*What this task involves*. Every line of the listing must be reproduced as it stands. Leave the images behind.

*Data*.
Segment Open
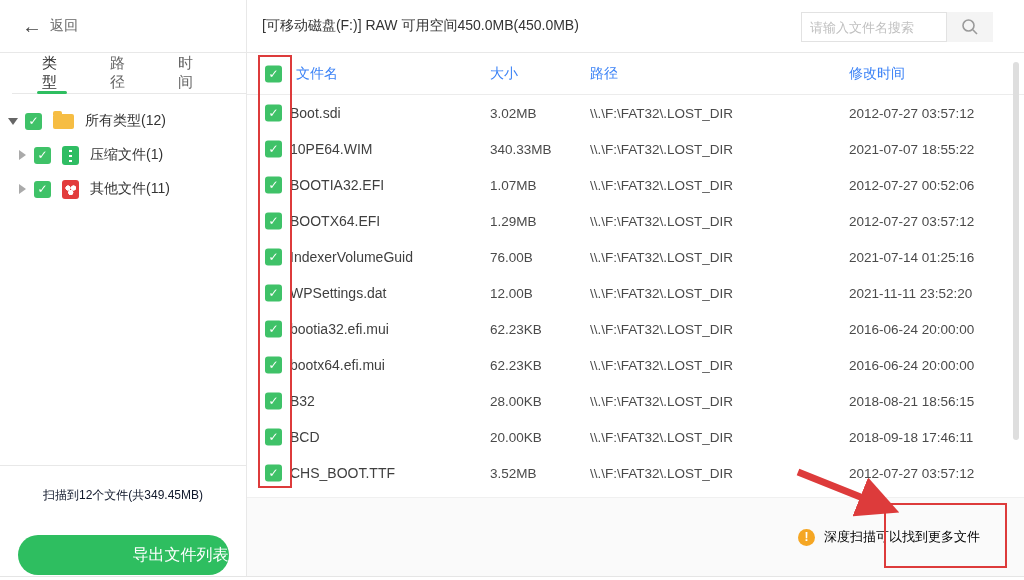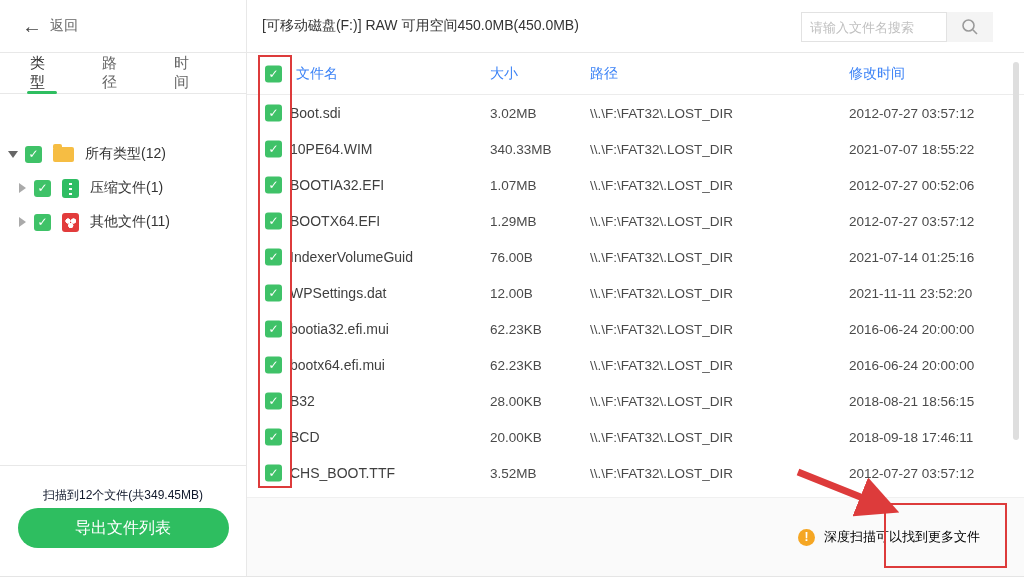--- a/index.html
+++ b/index.html
@@ -8,29 +8,29 @@
   .app { position:relative; width:1024px; height:580px; background:#fff; }
 
   
   .sidebar { position:absolute; left:0; top:0; width:247px; height:576px;
     border-right:1px solid #e8e8e8; background:#fff; }
   .back-bar { height:53px; border-bottom:1px solid #e8e8e8; display:flex;
     align-items:center; padding-left:22px; }
   .back-arrow { font-size:20px; color:#444; margin-right:8px; line-height:1; }
   .back-label { font-size:14px; color:#666; }
   .tabs { height:41px; border-bottom:1px solid #e8e8e8; display:flex;
-    align-items:flex-start; padding-left:30px; }
+    align-items:flex-start; padding-left:30px;margin-left:12px; }
   .tab { position:relative; height:100%; display:flex; align-items:center;
     font-size:15px; color:#666; margin-right:48px; cursor:default; }
   .tab.active { color:#333; }
   .tab.active .underline { position:absolute; left:50%; transform:translateX(-50%);
     bottom:-1px; width:30px; height:3px; background:#2ebe60; border-radius:2px; }
   .tree { padding-top:10px; }
   .tree-item { display:flex; align-items:center; height:34px; }
-  .tree-item.lvl0 { padding-left:8px;margin-top:33px; }
+  .tree-item.lvl0 { padding-left:8px; }
   .tree-item.lvl1 { padding-left:19px; }
   .tri-down { width:0; height:0; border-left:5px solid transparent;
     border-right:5px solid transparent; border-top:7px solid #666; margin-right:7px; }
   .tri-right { width:0; height:0; border-top:5px solid transparent;
     border-bottom:5px solid transparent; border-left:7px solid #aaa; margin-right:8px; }
   .cbx { width:17px; height:17px; background:#3fc268; border-radius:3px;
     position:relative; flex:0 0 auto; }
   .cbx::after { content:"✓"; position:absolute; left:0; top:0; width:17px; height:17px;
     color:#fff; font-size:12px; line-height:17px; text-align:center; font-weight:bold; }
   .tree-item .cbx { margin-right:11px; }
@@ -44,23 +44,23 @@
     background-size:3px 12px; background-repeat:no-repeat; background-position:center 4px; }
   .icon-other { background-color:#e23c3c;
     background-image:
       radial-gradient(circle at 6px 8px,#fff 2.4px,transparent 2.9px),
       radial-gradient(circle at 11.5px 8px,#fff 2.4px,transparent 2.9px),
       radial-gradient(circle at 8.8px 12.5px,#fff 2.4px,transparent 2.9px); }
   .tree-label { font-size:14px; color:#333; }
   .sidebar-footer { position:absolute; left:0; bottom:0; width:246px; height:111px;
     border-top:1px solid #e8e8e8; background:#fff; text-align:center; }
   .scan-summary { margin-top:21px; font-size:12px; color:#0f172a; }
-  .export-btn { margin-top:4px; width:211px; height:40px; border:none; cursor:pointer;
+  .export-btn { margin-top:31px; width:211px; height:40px; border:none; cursor:pointer;
     border-radius:20px; background:#2ebe60; color:#fff; font-size:16px;
-    font-family:inherit; }
+    font-family:inherit;text-align:right; }
 
   
   .main { position:absolute; left:247px; top:0; width:777px; height:576px; }
   .titlebar { position:relative; height:53px; border-bottom:1px solid #e8e8e8;
     display:flex; align-items:center; }
   .drive-title { margin-left:15px; font-size:14px; color:#333;text-align:right; }
   .search-box { position:absolute; right:31px; top:12px; display:flex; height:30px; }
   .search-input { width:146px; height:30px; border:1px solid #e2e2e2; outline:none;
     padding:12px 8px; font-size:13px; color:#333; font-family:inherit; }
   .search-input::placeholder { color:#c0c0c0; }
Segment Closed
*Result for this exercise*.
--- a/index.html
+++ b/index.html
@@ -8,29 +8,29 @@
   .app { position:relative; width:1024px; height:580px; background:#fff; }
 
   
   .sidebar { position:absolute; left:0; top:0; width:247px; height:576px;
     border-right:1px solid #e8e8e8; background:#fff; }
   .back-bar { height:53px; border-bottom:1px solid #e8e8e8; display:flex;
     align-items:center; padding-left:22px; }
   .back-arrow { font-size:20px; color:#444; margin-right:8px; line-height:1; }
   .back-label { font-size:14px; color:#666; }
   .tabs { height:41px; border-bottom:1px solid #e8e8e8; display:flex;
-    align-items:flex-start; padding-left:30px; }
+    align-items:flex-start; padding-left:30px;margin-left:12px; }
   .tab { position:relative; height:100%; display:flex; align-items:center;
     font-size:15px; color:#666; margin-right:48px; cursor:default; }
   .tab.active { color:#333; }
   .tab.active .underline { position:absolute; left:50%; transform:translateX(-50%);
     bottom:-1px; width:30px; height:3px; background:#2ebe60; border-radius:2px; }
   .tree { padding-top:10px; }
   .tree-item { display:flex; align-items:center; height:34px; }
-  .tree-item.lvl0 { padding-left:8px;margin-top:33px; }
+  .tree-item.lvl0 { padding-left:8px; }
   .tree-item.lvl1 { padding-left:19px; }
   .tri-down { width:0; height:0; border-left:5px solid transparent;
     border-right:5px solid transparent; border-top:7px solid #666; margin-right:7px; }
   .tri-right { width:0; height:0; border-top:5px solid transparent;
     border-bottom:5px solid transparent; border-left:7px solid #aaa; margin-right:8px; }
   .cbx { width:17px; height:17px; background:#3fc268; border-radius:3px;
     position:relative; flex:0 0 auto; }
   .cbx::after { content:"✓"; position:absolute; left:0; top:0; width:17px; height:17px;
     color:#fff; font-size:12px; line-height:17px; text-align:center; font-weight:bold; }
   .tree-item .cbx { margin-right:11px; }
@@ -44,23 +44,23 @@
     background-size:3px 12px; background-repeat:no-repeat; background-position:center 4px; }
   .icon-other { background-color:#e23c3c;
     background-image:
       radial-gradient(circle at 6px 8px,#fff 2.4px,transparent 2.9px),
       radial-gradient(circle at 11.5px 8px,#fff 2.4px,transparent 2.9px),
       radial-gradient(circle at 8.8px 12.5px,#fff 2.4px,transparent 2.9px); }
   .tree-label { font-size:14px; color:#333; }
   .sidebar-footer { position:absolute; left:0; bottom:0; width:246px; height:111px;
     border-top:1px solid #e8e8e8; background:#fff; text-align:center; }
   .scan-summary { margin-top:21px; font-size:12px; color:#0f172a; }
-  .export-btn { margin-top:4px; width:211px; height:40px; border:none; cursor:pointer;
+  .export-btn { margin-top:31px; width:211px; height:40px; border:none; cursor:pointer;
     border-radius:20px; background:#2ebe60; color:#fff; font-size:16px;
-    font-family:inherit; }
+    font-family:inherit;text-align:right; }
 
   
   .main { position:absolute; left:247px; top:0; width:777px; height:576px; }
   .titlebar { position:relative; height:53px; border-bottom:1px solid #e8e8e8;
     display:flex; align-items:center; }
   .drive-title { margin-left:15px; font-size:14px; color:#333;text-align:right; }
   .search-box { position:absolute; right:31px; top:12px; display:flex; height:30px; }
   .search-input { width:146px; height:30px; border:1px solid #e2e2e2; outline:none;
     padding:12px 8px; font-size:13px; color:#333; font-family:inherit; }
   .search-input::placeholder { color:#c0c0c0; }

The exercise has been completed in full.